The school shark stock is subject to a recovery plan so commercial targeting cannot resume until adequate recovery is demonstrated. The consequent avoidance of school shark means CPUE is no longer a valid index of relative abundance. The existing stock assessment is effectively being used to project the population forward in time (from 1997), given known catches, and is thus predicting the rate and level of recovery of the stock. No information is currently available to compare the predicted recovery rate with the actual rate. Anecdotal reports from the fishing industry suggest that recovery is more rapid than predicted, suggesting lost revenue from current low bycatch TACs.
Avoidance of school shark is reducing the economic efficiency of the gummy shark industry. Economic losses are most keenly felt in South Australia where sea-lion and dolphin protection has closed large areas of traditional fishing grounds. The 20% school:gummy ratio imposes additional, effective, closures of areas of high school shark abundance. The need to protect school shark has also lead to a conservative response from SharkRAG when stock assessments have suggested increases in the gummy shark TAC (SharkRAG 2013).
School shark are highly mobile and the current stock assessment model relies heavily on a model of movement that hasn’t been tested against data. The true movements and underlying stock structure of school sharks are key uncertainties for understanding and effectively managing this stock, complicating the interpretation of any CPUE based abundance index. This project is likely to better understanding of stock structure and movement, and may facilitate use of the existing Pittwater pup index, which stretches back to the 1940s.
This research proposal is in response to the updated ComFRAB call for research on 23 May 2013, which asked for proposals relating to "Develop better measures for School Shark abundance".
We found 65 half sibling pairs (HSPs), 3 parent-offspring pairs (POPs) and 34 full sibling pairs (FSPs); sufficient for close kin modelling. Our model estimates a School Shark stock in the region of 50,000 mature individuals during 2000. Although the coefficient of variation (CV) for our abundance estimate ranges from 0.23 to 0.28 over 2000 to 2011 (most precise in 2002-2003, at 0.23) the standard error on the trend in mature abundance is large relative to the trend itself so that although the median trend is slightly upwards, a downward trend cannot be ruled out.

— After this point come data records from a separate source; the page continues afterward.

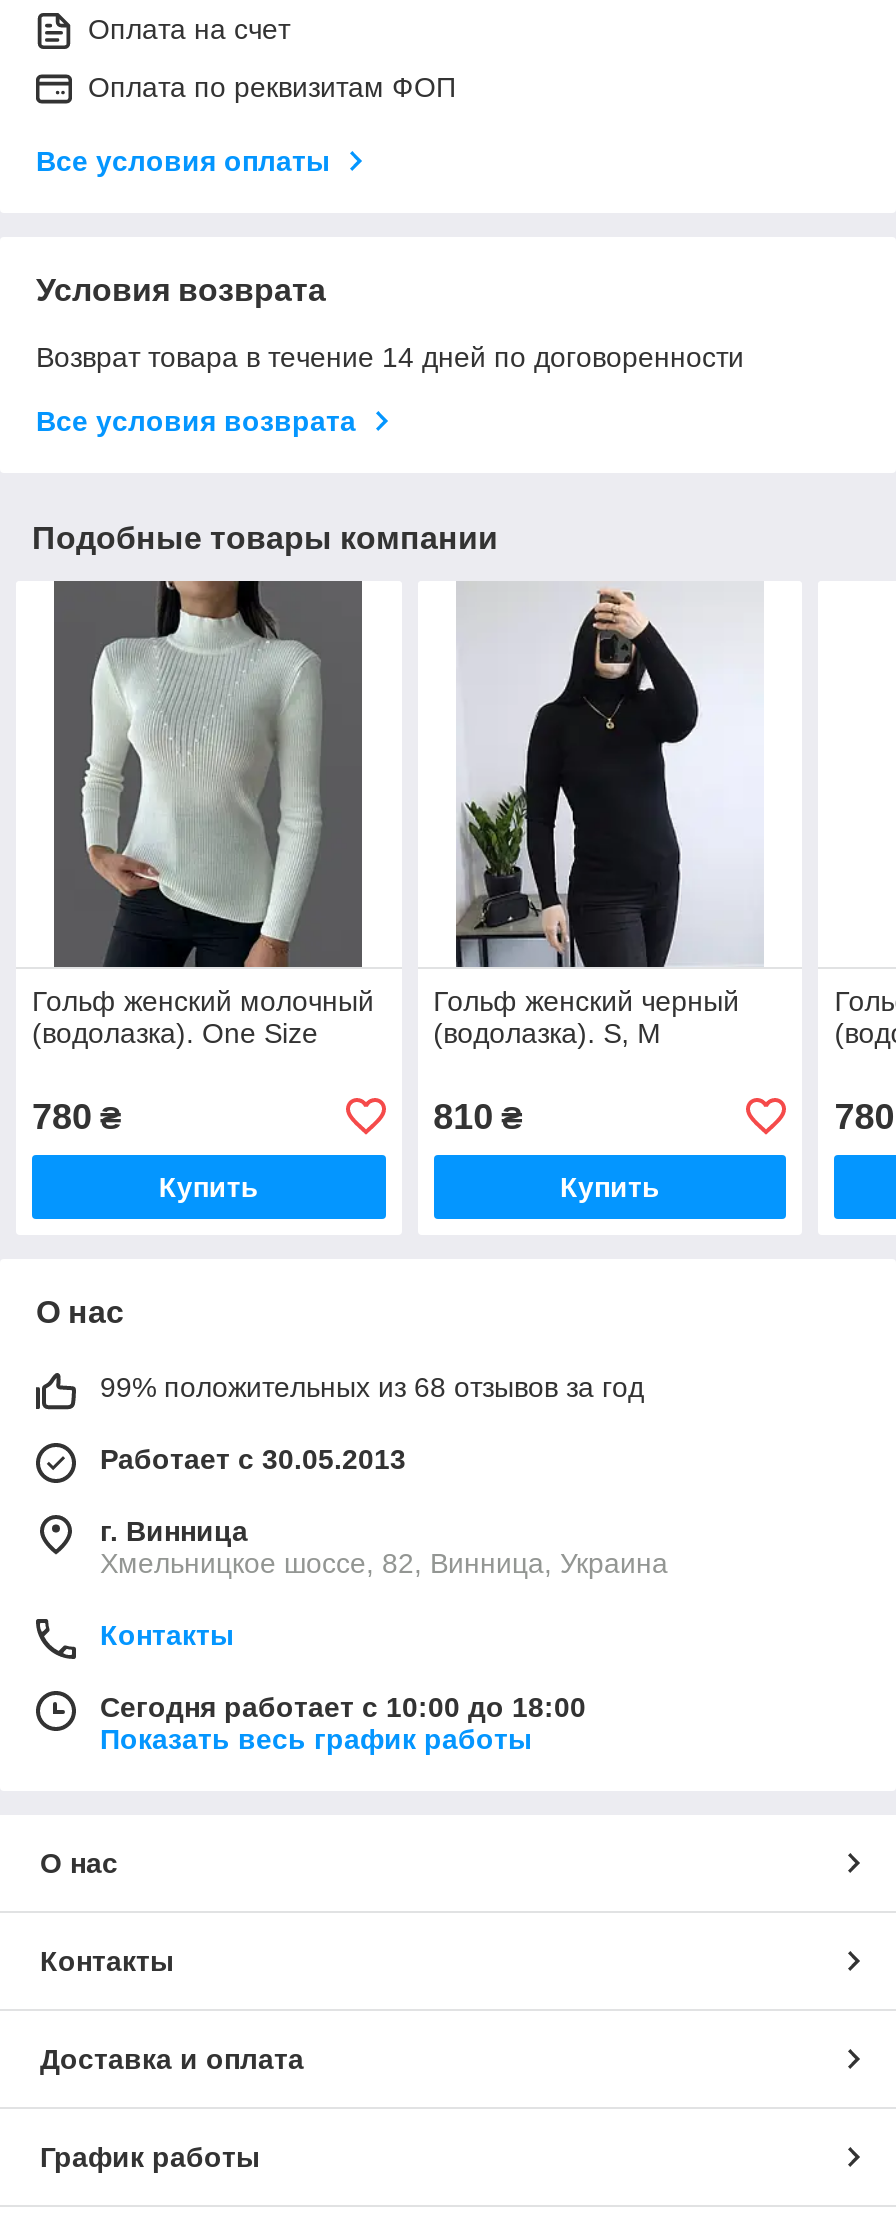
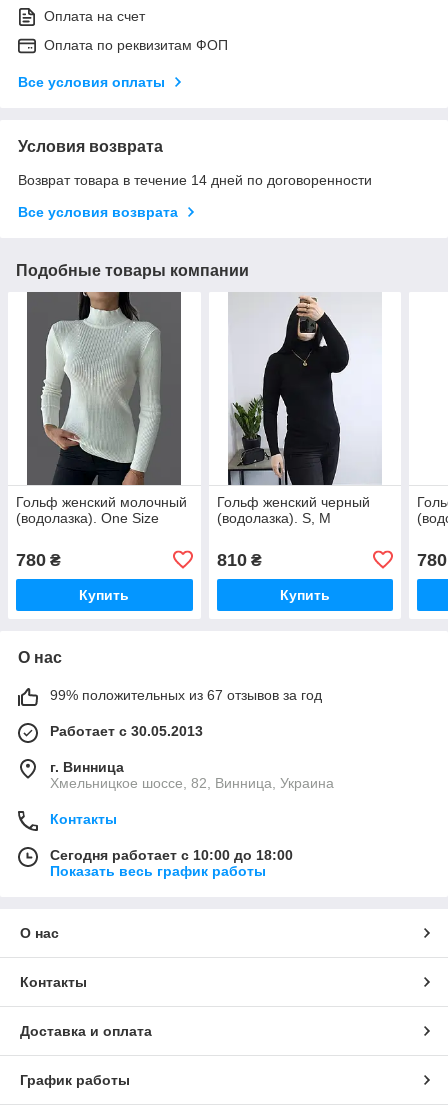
[100,1371,644,1403] 99% положительных из 68 отзывов за год -> [50,687,322,703] 99% положительных из 67 отзывов за год

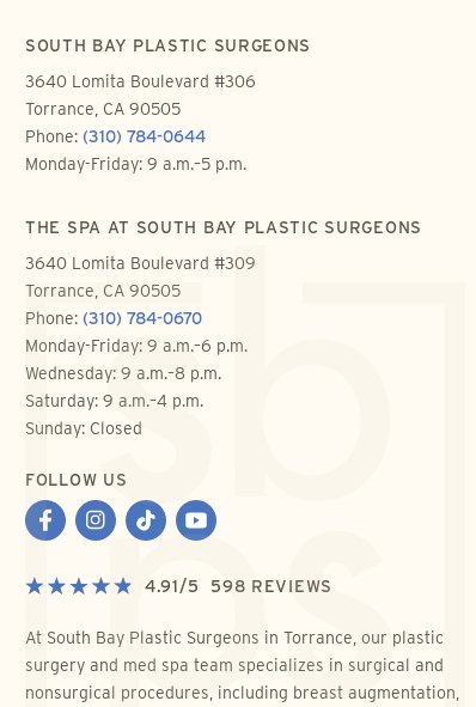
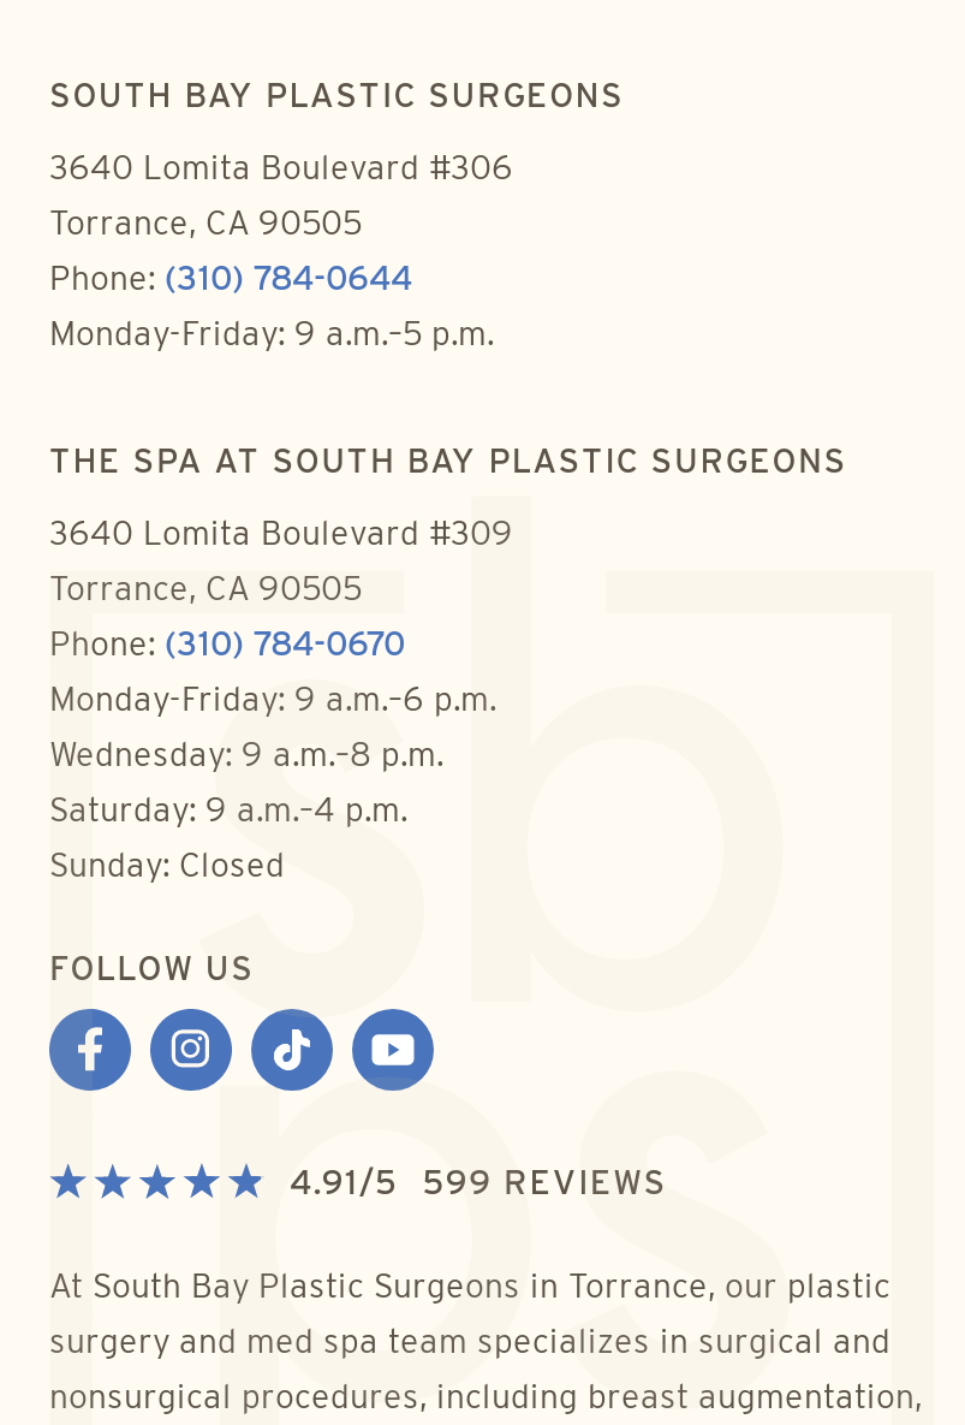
[145,576,332,595] 4.91 /5 598 REVIEWS -> [290,1162,667,1201] 4.91 /5 599 REVIEWS

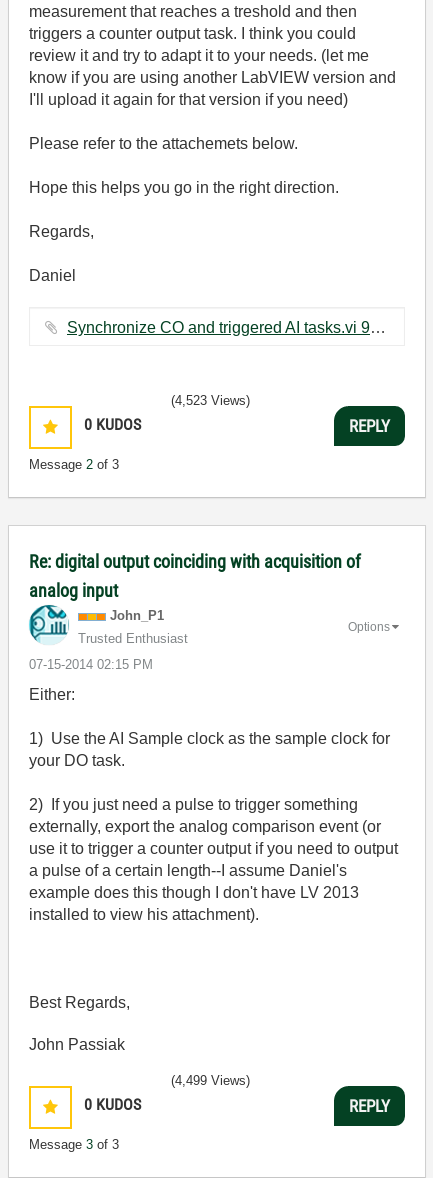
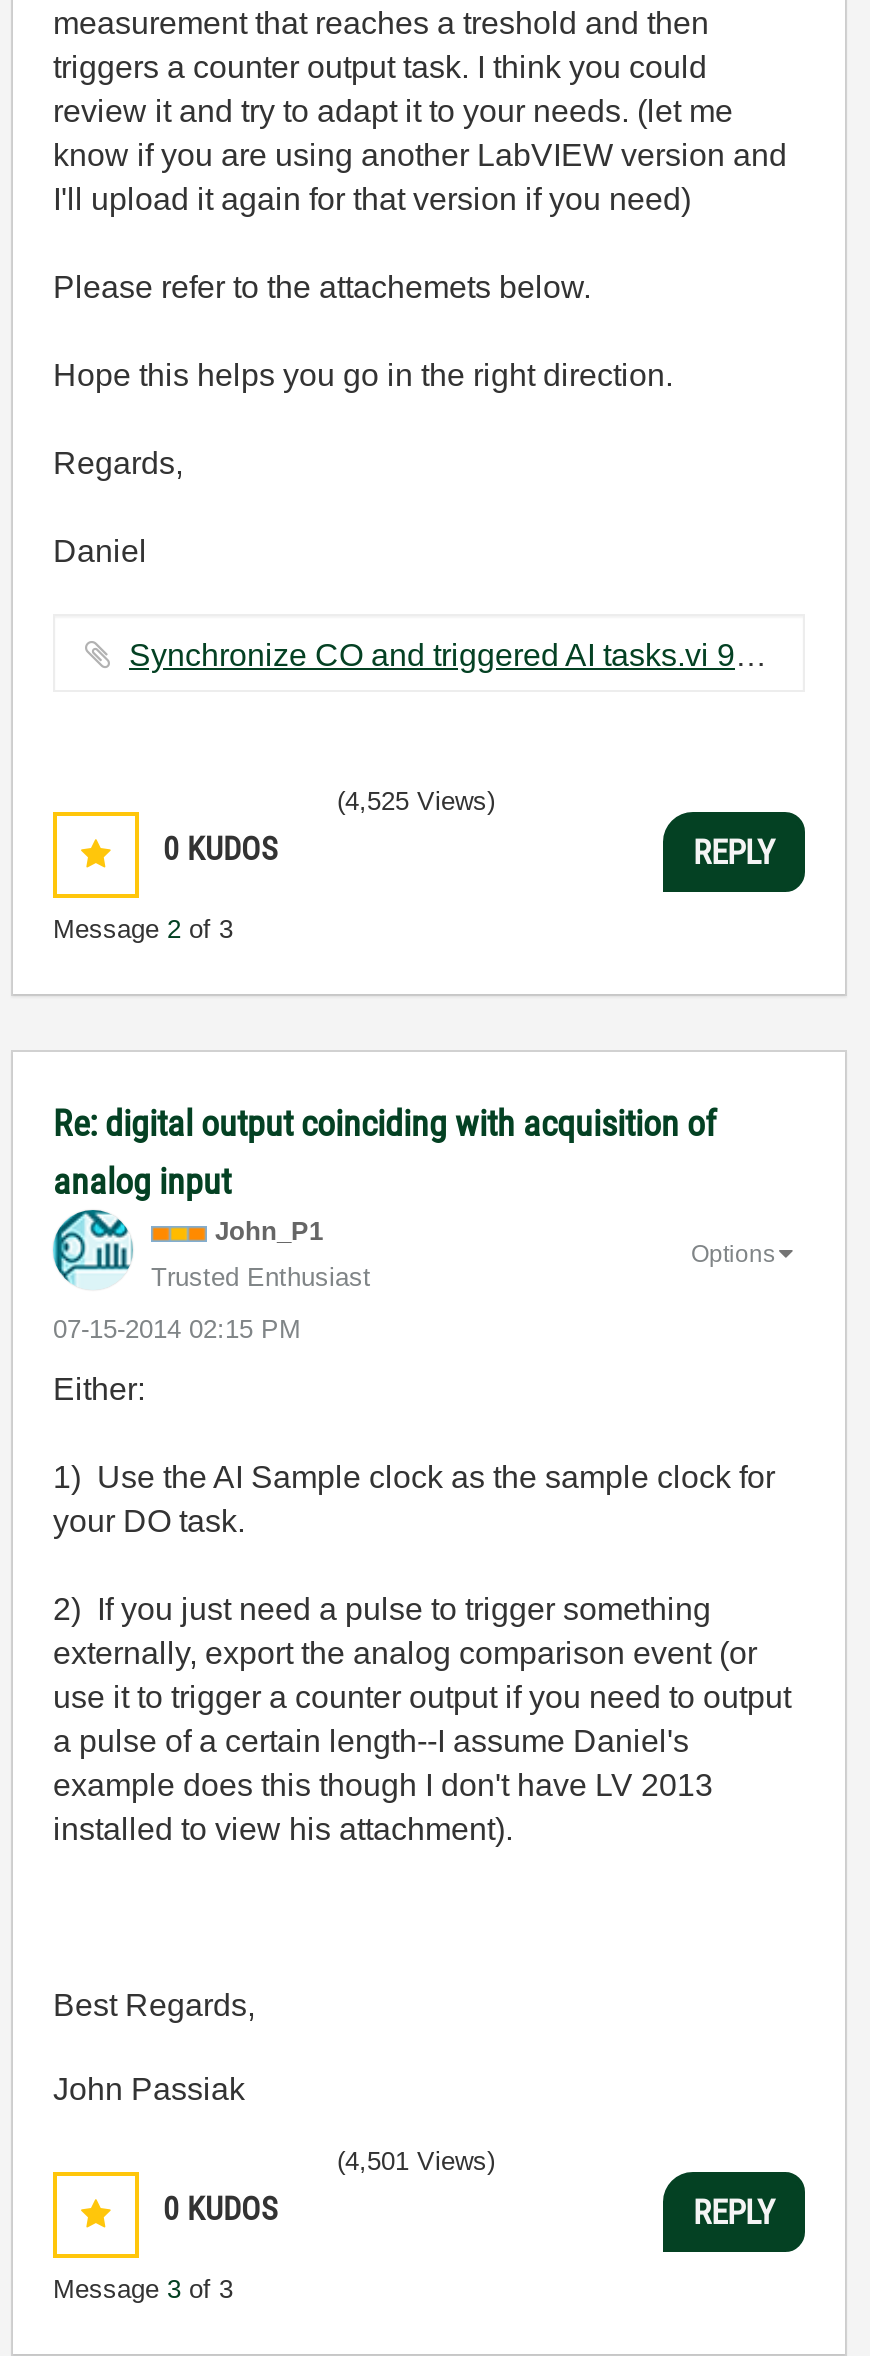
[171,393,250,408] (4,523 Views) -> [337,786,495,816] (4,525 Views)
[171,1073,250,1088] (4,499 Views) -> [337,2146,495,2176] (4,501 Views)

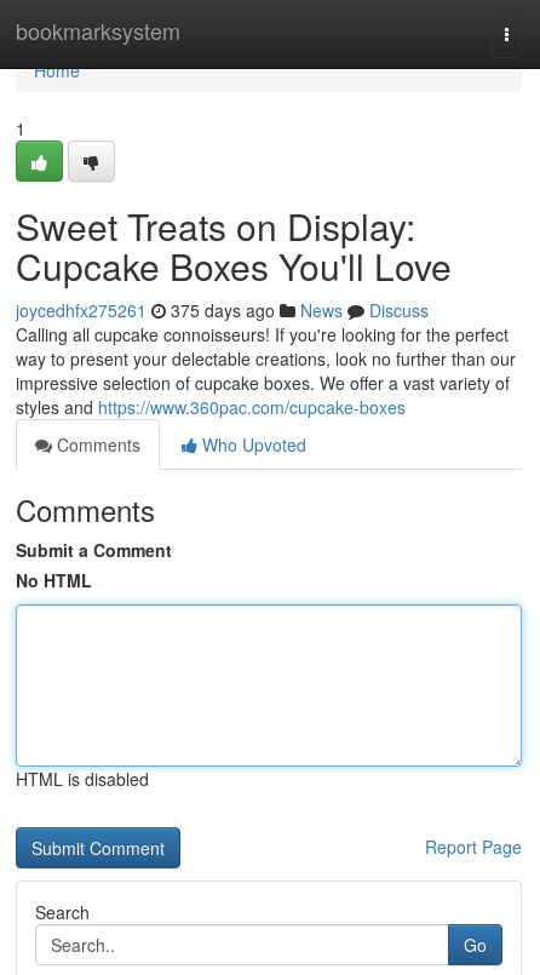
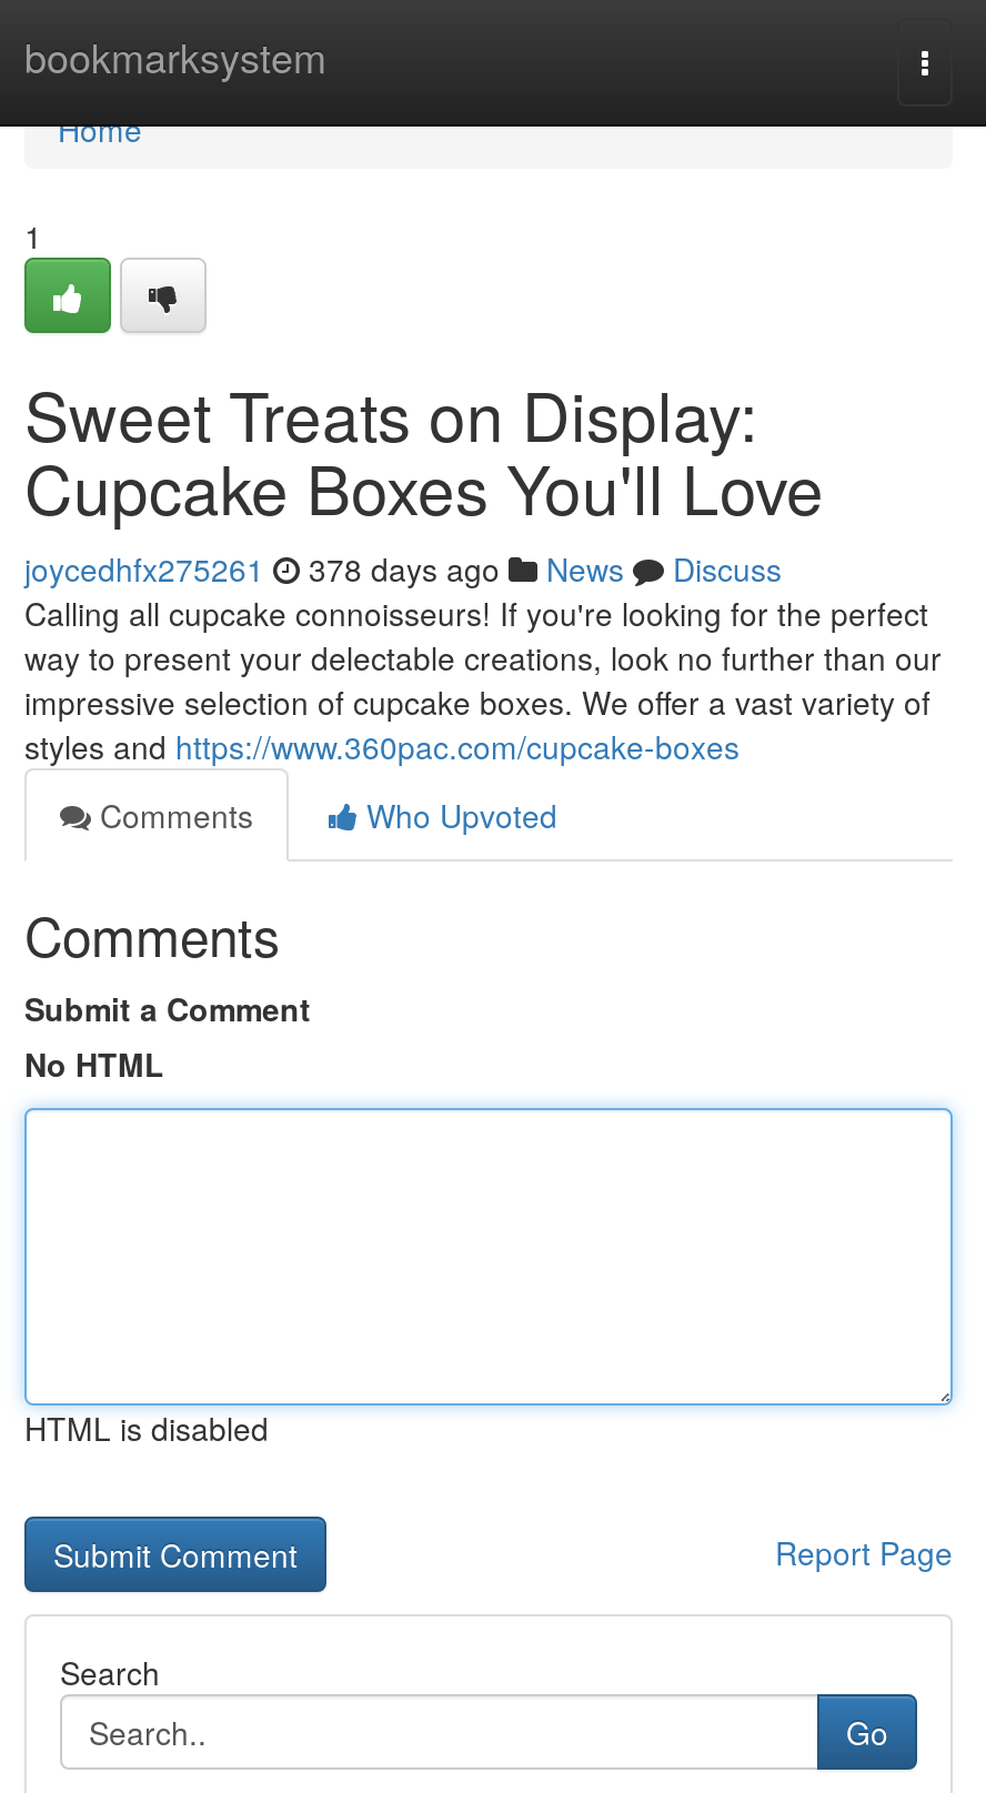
[16,298,429,322] joycedhfx275261 375 days ago News Discuss -> [24,546,782,591] joycedhfx275261 378 days ago News Discuss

Future projections assuming varying levels of future close kin sampling for up to four years showed that standard errors on trend and abundance should greatly reduce. SharkRAG have recognised that CKMR provides a viable alternative to conventional stock assessment for School Shark and have recommended that CKMR continue to be used as a monitoring tool for School Shark and we scoped such continuing work.We developed two, very simple, models that provided similar abundance estimates to those of our more sophisticated close kin model, giving us confidence that the close kin model correctly interpreted the close kin data. Our estimate of abundance is three to four times lower than that of the most recent stock assessment model, when that was projected forwards assuming similar levels of catch to those that have occurred (Thomson, 2012). Our model was not able to sustain the catches that occurred during the 1990s, even under optimal survival conditions for juvenile School Shark. This suggests that the School Shark population consists of more than one reproductively isolated stock, and that the population that we measured is likely to be a remnant of what was present in the 1990s.
It is possible that environmental degradation of School Shark nursery areas (DEWR, 2008) is the explanation for our finding. As there has been little recovery of those areas, School Shark might not have the capability to recover to their previous stock size. In this case, management reference points that rely on the assumption that stocks will recover to their pristine abundance in the absence of fishing, are not useful for School Shark. Conventional stock assessment models give more precise estimates of relative, than of absolute, abundance but CKMR gives reliable estimates of absolute abundance. This provides managers the opportunity to manage School Shark according to a more relevant quantity than abundance relative to a no longer attainable pristine state last seen in the 1920s.
Our work has advanced close kin methodology through the refinement of software developed for quality control of genetic sequencing data, and for kin finding. Our work represents the first application of CKMR to a commercially exploited shark population.